The reason is simply this, that what you have encapsulated is a computer. You have done a powerful thing in computer science, which is to take the powerful thing you’re working on, and not lose it by partitioning up your design space. This is the bug in data and procedure languages. I think this is the most pernicious thing about languages a lot like C++ and Java, is that they think they’re helping the programmer by looking as much like the old thing as possible, but in fact they are hurting the programmer terribly by making it difficult for the programmer to understand what’s really powerful about this new metaphor. People who were doing time-sharing systems had already figured this out as well. Butler Lampson’s thesis in 1965 was about what you want to give a person on a time-sharing system, is something that is now called a virtual machine, which is not the same as what the Java VM is, but something that is as much like the physical computer as possible, but give one separately to everybody.
UNIX had that sense about it. The biggest problem with that scheme is that a UNIX process had an overhead of about two thousand bytes just to have a process, and so it was going to be very difficult in UNIX to let a UNIX process just be the number three. You would be going from three bits to a couple of thousand bytes, and you have this problem with scaling. A lot of the problem here is both deciding that the biological metaphor is the one that is going to win out over the next twenty-five years or so, and then committing to it enough to get it so it can be practical at all the levels of scale we actually need.
Here’s one we haven’t faced up to much yet, that, now we have to construct this stuff and soon we’ll be required to grow it. It’s very easy, for instance, to grow a baby six inches. They do it about ten times in their life and you never have to take it down for maintenance. But if you try and grow a 747, you are faced with an unbelievable problem, because it’s in this simple-minded mechanical world, in which the only object has been to make the artifact in the first place. Not to fix it. Not to change it. Not to let it live for a hundred years.
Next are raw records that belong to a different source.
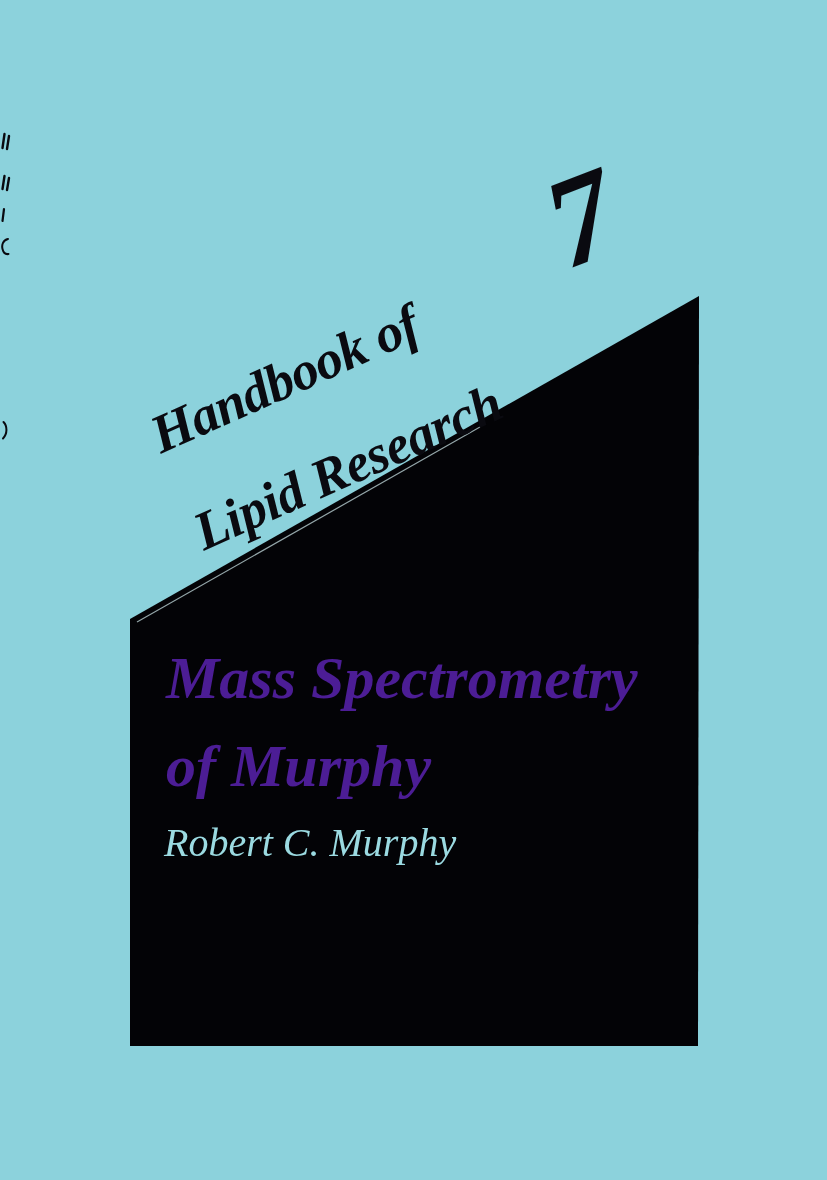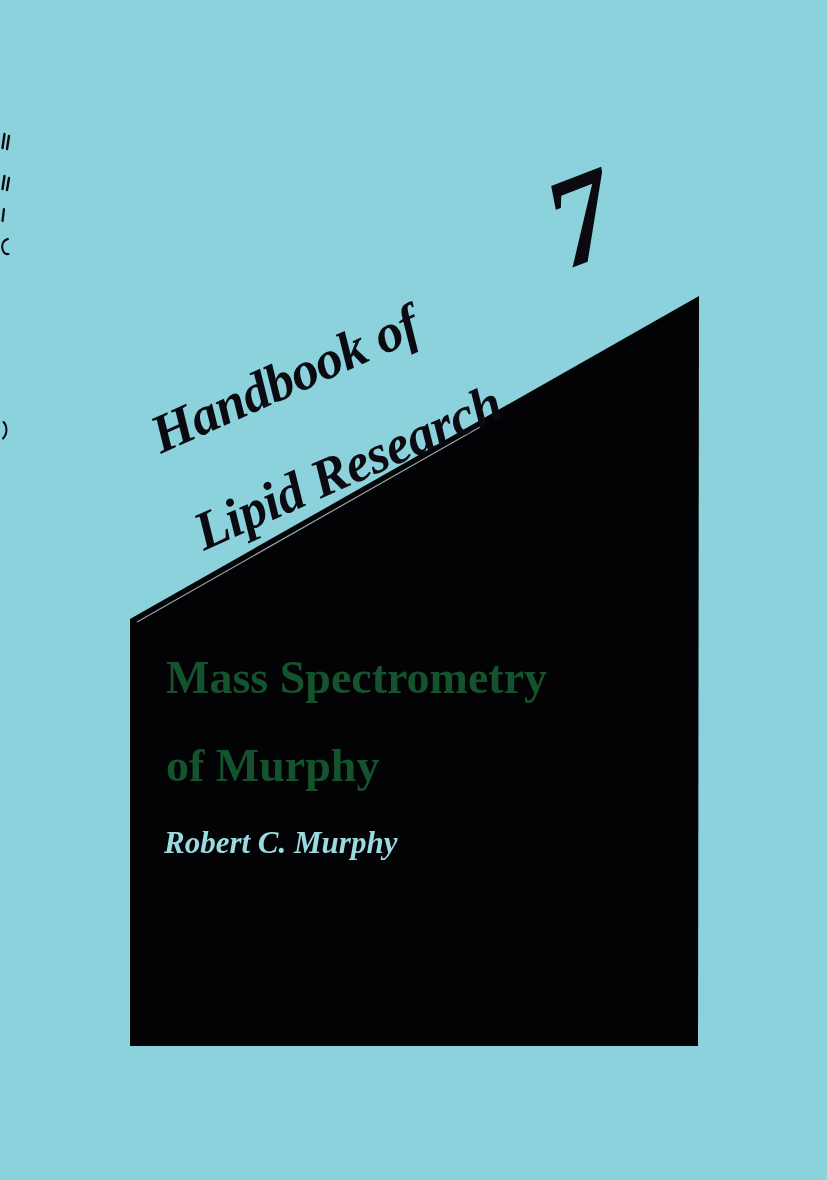--- a/index.html
+++ b/index.html
@@ -50,33 +50,34 @@
     font-style: italic;
     font-weight: 700;
     font-size: 128px;
     line-height: 1;
     color: #0A0A10;
   }
   .book-title {
     position: absolute;
     left: 166px;
     top: 634px;
+    font-style: italic;
     font-weight: 700;
-    font-size: 46px;
+    font-size: 60px;
     line-height: 88px;
-    color: #14532d;
+    color: #4c1d95;
     white-space: nowrap;
   }
   .author-name {
     position: absolute;
     left: 164px;
     top: 820px;
     font-style: italic;
-    font-weight: 700;
-    font-size: 31px;
+    font-weight: 400;
+    font-size: 40px;
     line-height: 46px;
     color: #9BDAE1;
     white-space: nowrap;
   }
 </style>
 </head>
 <body>
 
 <div class="cover">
There is not one line of code in the Internet today that was in the original ARPANET. Of course, if we had IBM main frames in the original ARPANET, that wouldn’t have been true. This is a system that has expanded by a hundred million, has changed every atom and every bit, and has never had to stop. That is the metaphor we absolutely must apply to what we think are smaller things.
This notion of meta-programming. Lots of different ways of looking at it. One of them is that, any particular implementation is making pragmatic choices, and these pragmatic choices are likely not to be able to cover all of the cases, at the level of efficiency, and even at the level of richness required. Of course, this is standard OOP lore. This is why we encapsulate. We need to hide our messes. We need to have different ways of dealing with the same concepts in a way that does not distract the programmer. But in fact, it is also applicable, as the LISP people found, and we at Xerox PARC found; you can also apply it to the building of the language itself. The more the language can see its own structures, the more liberated you can be from the tyranny of a single implementation. I think this is one of the most critical things that very few people are worrying about in a practical form.
What they missed was, to me, the deepest thing I would like to communicate with you today, and that is we don’t know how to design systems yet. Let’s not make what we don’t know into a religion, for God’s sake. What we need to do is to constantly think and think and think about what’s important. We have to have our systems let us get to the next levels of abstraction as we come to them.
… and my favorite one:
When we think programming is small, that’s why your programs are so big. That’s why they become pyramids instead of gothic cathedrals.